To start Apache service on the other node, start the container with the apps label constraint, also providing the IP of the logstash server started on the other node:

# docker -H tcp://:2375 run --name apache -p 80:80 -d -e "constraint:service==apps" -e "LOGSTASH_SRV=" husseingalal/apache-beaver


To verify that the Apache is connected to the Logstash server:

$ docker -H tcp://localhost:2375 logs apache
 * Restarting web server apache2
AH00558: apache2: Could not reliably determine the server's fully qualified domain name, using Set the 'ServerName' directive globally to suppress this message
[2015-05-31 00:40:41,172] INFO Starting worker...
[2015-05-31 00:40:41,173] INFO Working...
[2015-05-31 00:40:41,177] INFO [28gd8] - watching logfile /var/log/apache2/access.log
[2015-05-31 00:40:41,178] INFO Starting queue consumer
[2015-05-31 00:40:41,193] INFO Connected


This means that Apache’s beaver is connected to the Logstash server, and as you can see that beaver is watching /var/log/apache2/access.log log file.

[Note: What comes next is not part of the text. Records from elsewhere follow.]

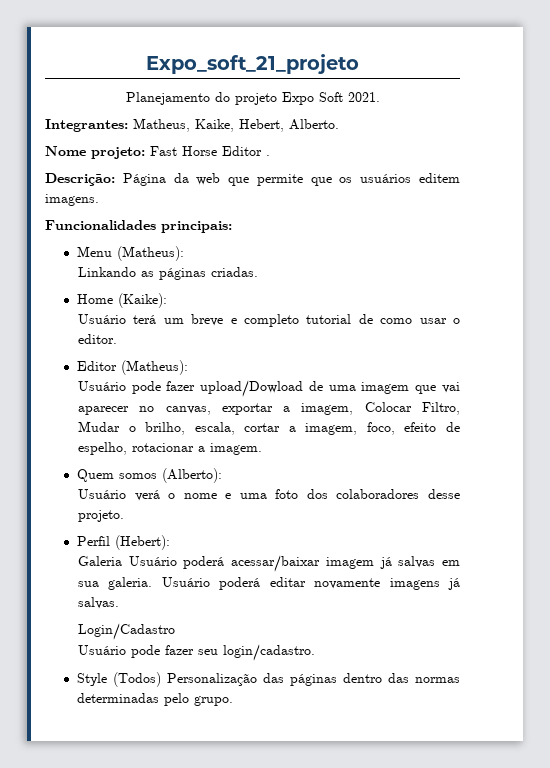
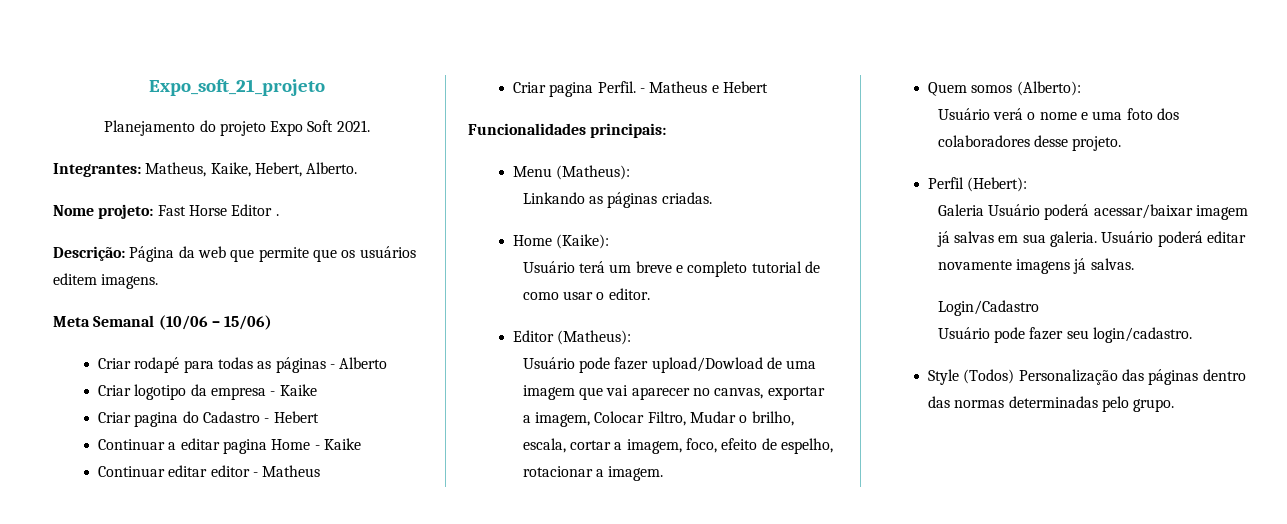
+ Meta Semanal (10/06 – 15/06)
+ Criar rodapé para todas as páginas - Alberto
+ Criar logotipo da empresa - Kaike
+ Criar pagina do Cadastro - Hebert
+ Continuar a editar pagina Home - Kaike
+ Continuar editar editor - Matheus
+ Criar pagina Perfil. - Matheus e Hebert

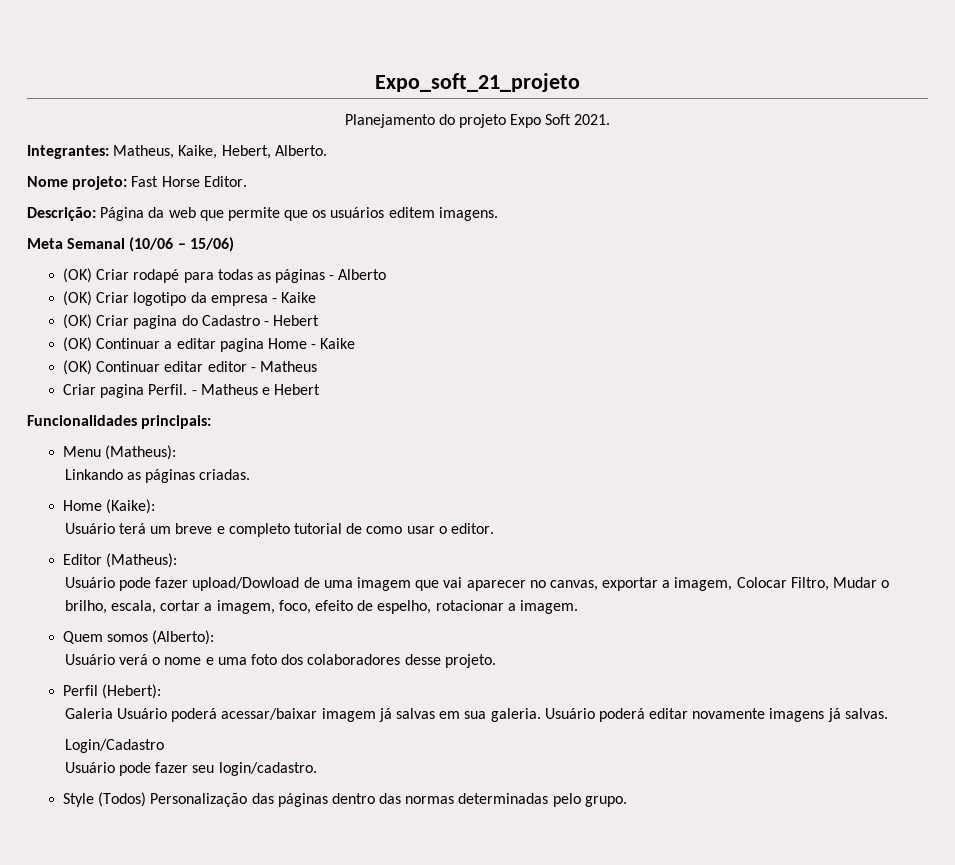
- Nome projeto: Fast Horse Editor .
+ Nome projeto: Fast Horse Editor.
- Criar rodapé para todas as páginas - Alberto
+ (OK) Criar rodapé para todas as páginas - Alberto
- Criar logotipo da empresa - Kaike
+ (OK) Criar logotipo da empresa - Kaike
- Criar pagina do Cadastro - Hebert
+ (OK) Criar pagina do Cadastro - Hebert
- Continuar a editar pagina Home - Kaike
+ (OK) Continuar a editar pagina Home - Kaike
- Continuar editar editor - Matheus
+ (OK) Continuar editar editor - Matheus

Finally you can access the Kibana server …

access your Kibana server

access your Kibana server

… and have all your logs in a central dashboard

search your logs in Kibana

search your logs in Kibana




Gathering and analyzing logs is a main task for any ops team, using Docker and beaver with a centralized logging stack like ELK simplifies the process of gathering, shipping, and analyzing the logs. We saw how to use Docker swarm to extend the solution to multiple clustered machines.